Saturday 06th December 2014Picasso Stolen from Miami Art Fair
Art fairs are becoming de rigeur in the modern art world, growing to replace all the traditional gallery models in terms of popularity and sales volume in a very short time. It seems like popularity isn't the only thing that they're growing in, however, as this year a piece was stolen from a prominent Miami art fair - just probably not the one you're thinking of. Art Basel in Miami Beach is in full swing, but they're not the ones who have had something stolen, as it turns out. A smaller art fair, Art Miami, is the center of the theft, which occurred in the last few days.
Leslie Smith Gallery's booth at the fair was showing a number of pieces by famed Cubist Pablo Picasso, including the artifact that was stolen, Visage aux Mains (Face with Hands, 1956), a silver plate about 17 inches in diameter. Valued at roughly $85,000 USD, the piece is the first the gallery owner has ever had stolen, whether from an art fair or not. Classified as a grand heist by the police due to the value of the work, the current theory seems to be that the thief had little to no knowledge of the art world and the vagaries of its pricing models, as a much more expensive ceramic piece, also by Picasso, was hanging directly below the stolen silver plate.
Currently, the market for Picasso ceramics is in quite a boom, meaning that the thief is likely unaware of the intricacies of art and likely wanted it for its silver value - a mere $400 USD. It is possible, of course, that they simply wanted the piece itself and have no plans to resell it or melt it down, but until the thief is caught nothing can be said for sure. The organizers of the fair have offered a $5,000 reward for the return of the piece, no questions asked..A statement was sent to artnet news by fair director Nick Korniloff, emphasizing this:
We have issued a $5,000.00 reward for the return of the work with no questions asked—based on our own internal conclusion that whomever took the piece knows nothing about art and took it based on the fact that they thought it to be solid silver. [...] It makes absolutely no sense that this work would be targeted by anyone with knowledge of art.
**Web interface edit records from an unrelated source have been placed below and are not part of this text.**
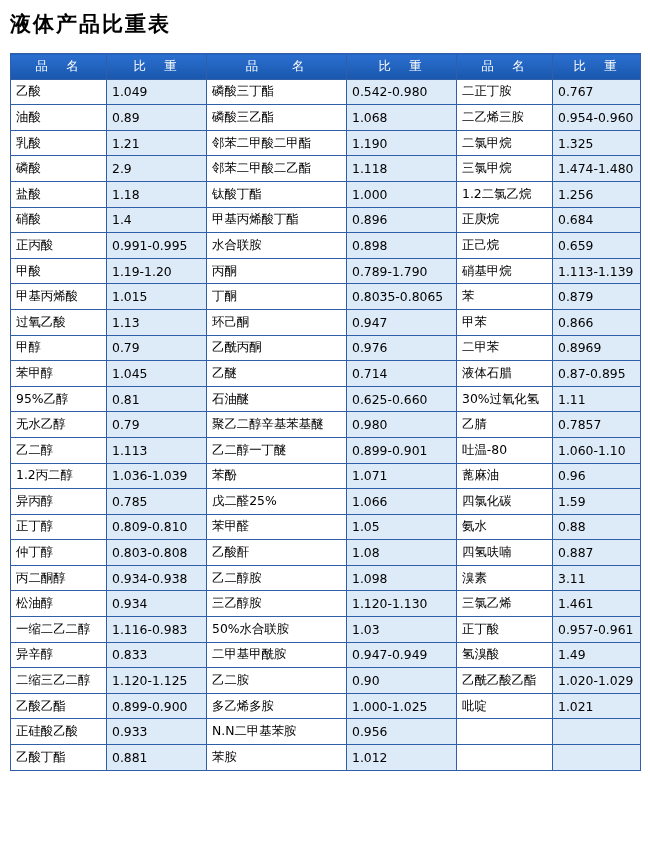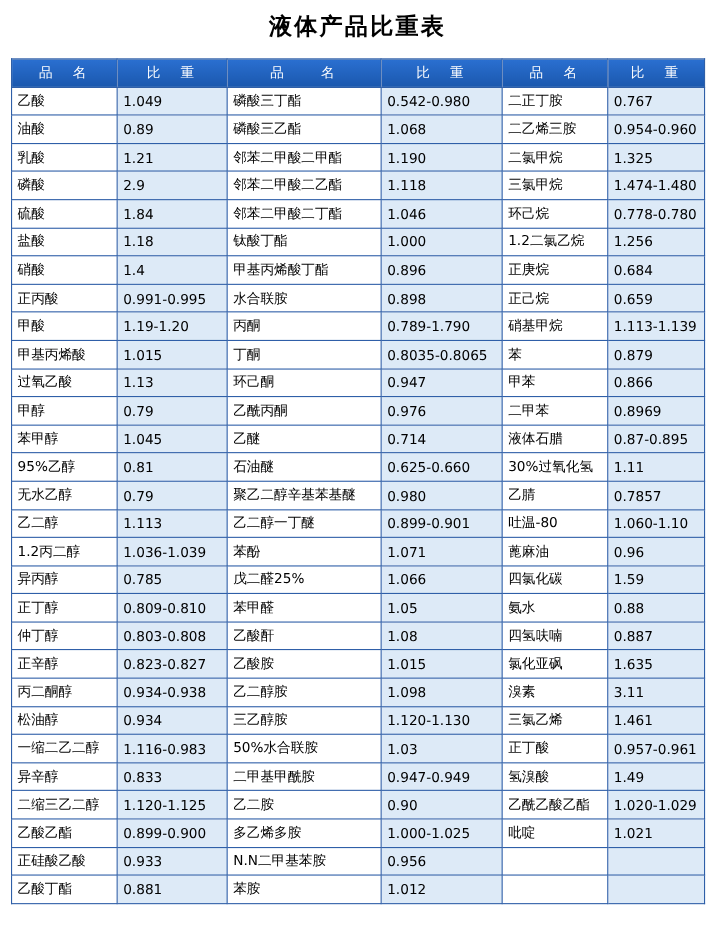--- a/index.html
+++ b/index.html
@@ -21,7 +21,6 @@
     position: relative;
   }
   .title {
-    text-align: center;
     font-size: 21px;
     font-weight: bold;
     letter-spacing: 2px;

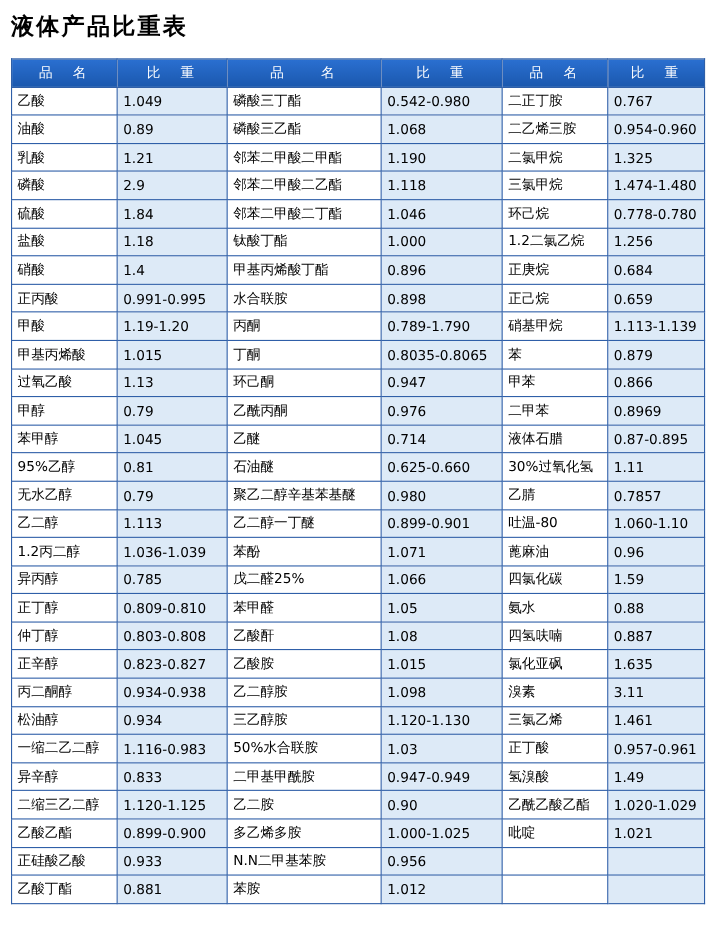--- a/index.html
+++ b/index.html
@@ -127,14 +127,6 @@
           <td class="val">1.474-1.480</td>
         </tr>
         <tr>
-          <td class="name">硫酸</td>
-          <td class="val">1.84</td>
-          <td class="name">邻苯二甲酸二丁酯</td>
-          <td class="val">1.046</td>
-          <td class="name">环己烷</td>
-          <td class="val">0.778-0.780</td>
-        </tr>
-        <tr>
           <td class="name">盐酸</td>
           <td class="val">1.18</td>
           <td class="name">钛酸丁酯</td>

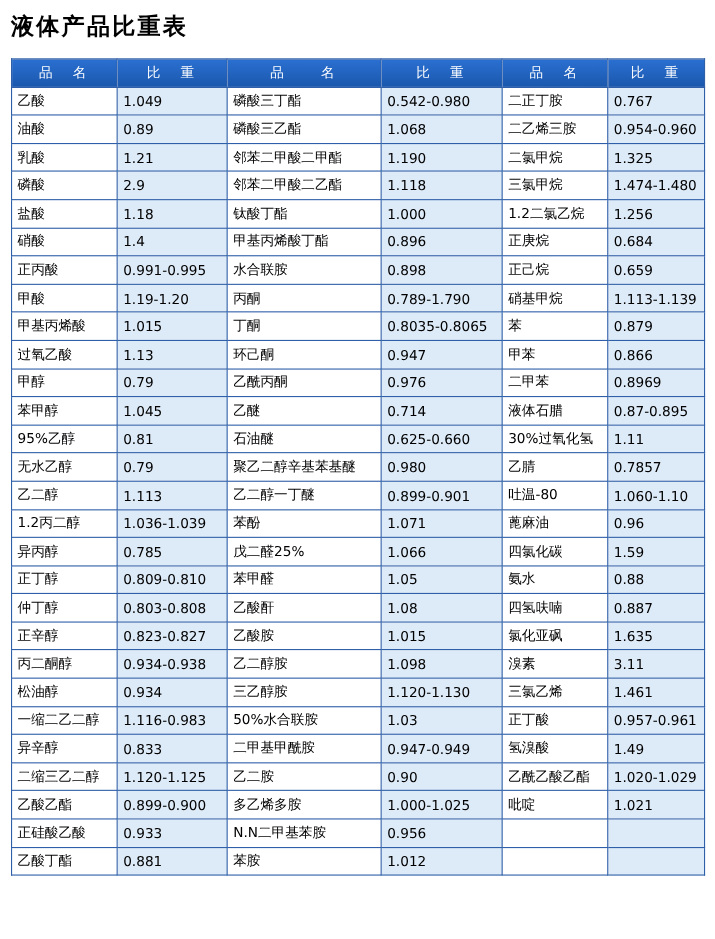--- a/index.html
+++ b/index.html
@@ -247,14 +247,6 @@
           <td class="val">0.887</td>
         </tr>
         <tr>
-          <td class="name">正辛醇</td>
-          <td class="val">0.823-0.827</td>
-          <td class="name">乙酸胺</td>
-          <td class="val">1.015</td>
-          <td class="name">氯化亚砜</td>
-          <td class="val">1.635</td>
-        </tr>
-        <tr>
           <td class="name">丙二酮醇</td>
           <td class="val">0.934-0.938</td>
           <td class="name">乙二醇胺</td>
We hope that the piece is returned to the owner to preserve the existence of the work for future generations.
Here's hoping they get it back!
Posted on December 06th 2014 on 03:54pm
Wednesday 26th November 2014Art Basel in Miami
We've frequently discussed the recent worldwide trend towards the art fair, and how it's growing to supplant traditional gallery sales. Some gallery owners absolutely love it, and some gallery owners find it crude and tasteless, but no matter which side of the fence you're on, it's impossible to deny that they have taken centre stage in the art world. Popping up in cities all over the world, the art fair has become a staple. Arguably, the fair that started it all, Art Basel, is just about to launch its next iteration in Miami.
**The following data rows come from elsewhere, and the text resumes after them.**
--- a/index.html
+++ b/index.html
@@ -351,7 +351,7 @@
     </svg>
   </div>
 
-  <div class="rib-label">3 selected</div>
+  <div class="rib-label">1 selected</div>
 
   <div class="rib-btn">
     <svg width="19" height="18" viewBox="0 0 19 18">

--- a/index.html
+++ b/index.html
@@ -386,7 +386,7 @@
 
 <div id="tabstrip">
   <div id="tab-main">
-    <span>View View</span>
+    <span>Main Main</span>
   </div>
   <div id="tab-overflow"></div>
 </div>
Art Basel Miami may seem a bit of a confusing principle - after all, Basel, the town which the fair is originally named for, is located in Switzerland, hardly the same type of environment as Miami. However, that may be its strongest selling point, as it also has a regular branch in Hong Kong. The Miami fair seems to be a relatively unique event, though, growing to become the newest must-be-there party slash mardi-gras slash celebrity birthday bash, where star-spotting is easier than spotting the next up and coming artist. In fact, the art almost seems to get lost behind the headlines that grab viewers, usually about which celebrities flew their private jets there, who they met, who they fought with, and so on and so forth.
The effect it's had on Miami itself is a rather remarkable one, however. Craig Robins, one of the people who were instrumental in launching the Miami branch of Art Basel, told the Guardian recently, “The idea that a city can market itself around culture was launched in Miami. We’ve tried to integrate the art side into the business side, and success there gave us capital to do more culturally.”
There was, of course, some resistance at first, especially from the mayor of Miami in the 1990s, who couldn't envision an art fair - so Don and Mera Rubell, collectors who are also movers and shakers in the Miami art scene, sent him to Basel to see the fair first hand: “Money, visibility – he saw what a huge scene it was. You have to remember that art is now global and art fairs are the only way to connect.”
It's become so popular there's even a name for the impact the fair has had on development around the city: the Miami Effect. Not exactly creative, perhaps, but the developments sure are.